I have built a virtual assistant chatbot for casual conversation. Every time the user utters a statement, it is appended to the prompt and the GPT-3 API is asked the provide the bot’s response.
However, as the conversation progresses, the cost of generating per statement increases in O(n^2). This method is not viable for longer conversations, say 5 minutes. I can think of shortening the conversation by summarizing the history. But I am wondering if there is a native way to do that. Because with every utterance, I am passing the same prompt GPT-3 has already seen. It could have been more efficient to save that embedding and restart with adding only the new text.
I’m no dev, but I do agree that, since embedding is so much more efficient, somehow caching and embedding the history might be a way to save resources?
Also, you might get better responses to posts like this in the #feedback category
From my experience thus far, creating a chatbot via the API with fine tuning and embeddings is a bit of a hill. For a start you only have, at best, the Davinci base model to work with, can’t add-on-to the 003 model (which is the base model but fine tuned with gahoomabytes of info).

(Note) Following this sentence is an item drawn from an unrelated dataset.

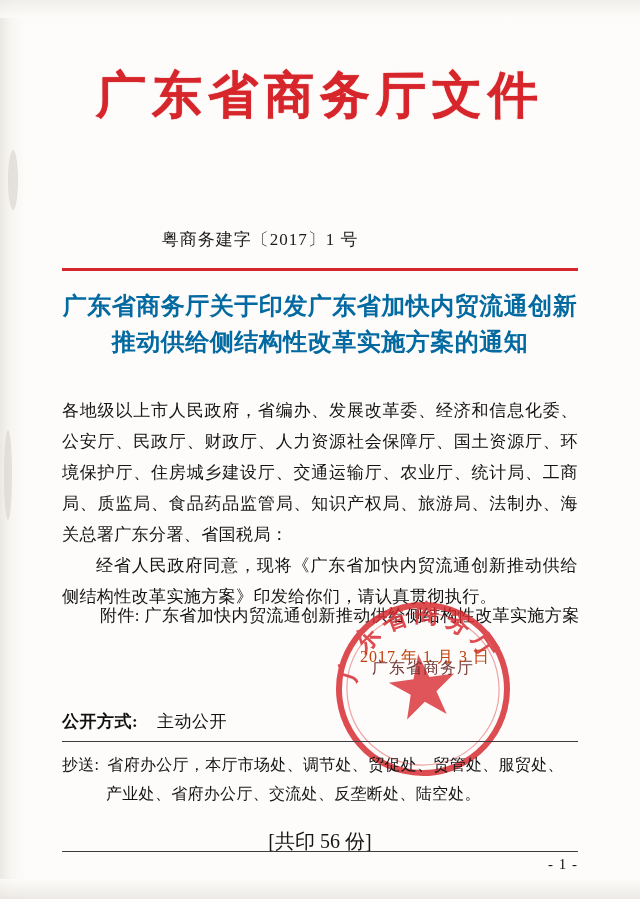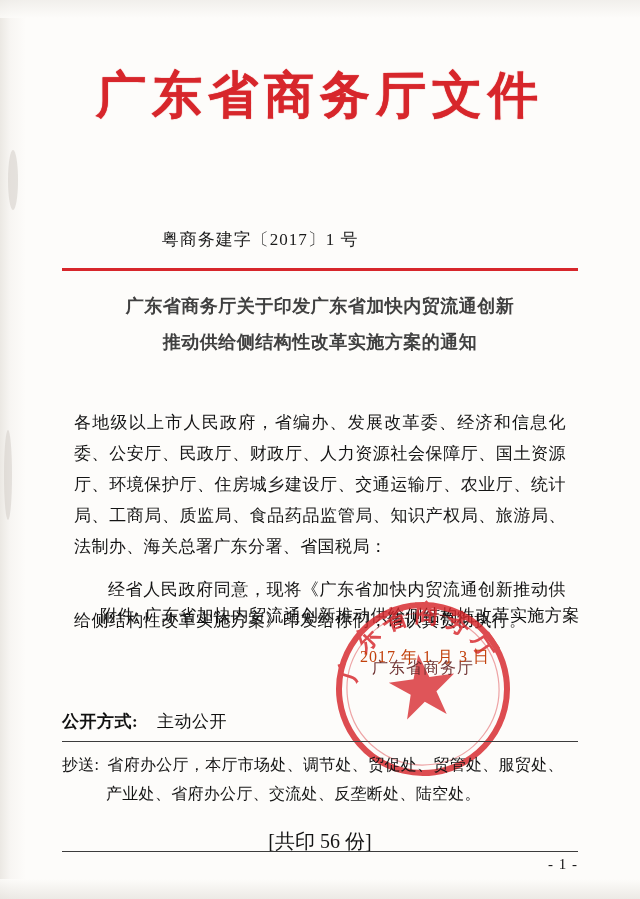"广东省商务厅关于印发广东省加快内贸流通创新" .subject { color: #404040 -> #0369a1; font-size: 18px -> 24px }
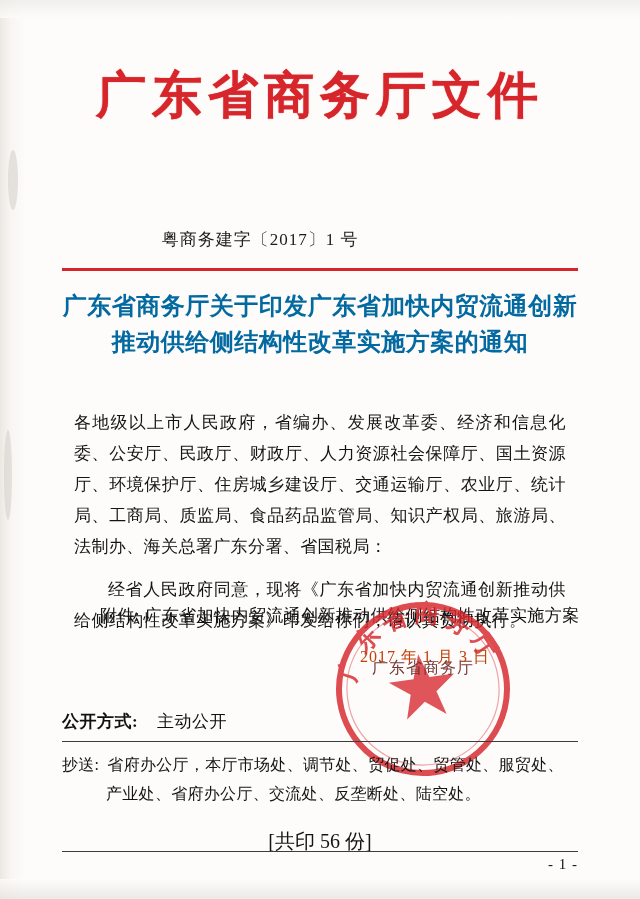"各地级以上市人民政府，省编办、发展改革委、经济和信息化委、公安厅、民政厅、财政厅" .body-block p { margin: 12px -> 0 }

For my application I am in the same boat, the best approach Ive found is to kind of summarise the conversation on my side rather than repeat it verbatim. A lengthy thread where John wants to know the price of milk I summarise in a one-shot prompt. You can achieve this by either coding it yourself or by using a side application of AI and asking it that summarise this chat in n’th sentences. Then pass the summary as a one-shot prompt. Is it perfect, no. Does it save on tokens, yes.
Are you adding the summary in the system message? If not, how are you providing it and how are you finding that working in terms of the AI following the conversation?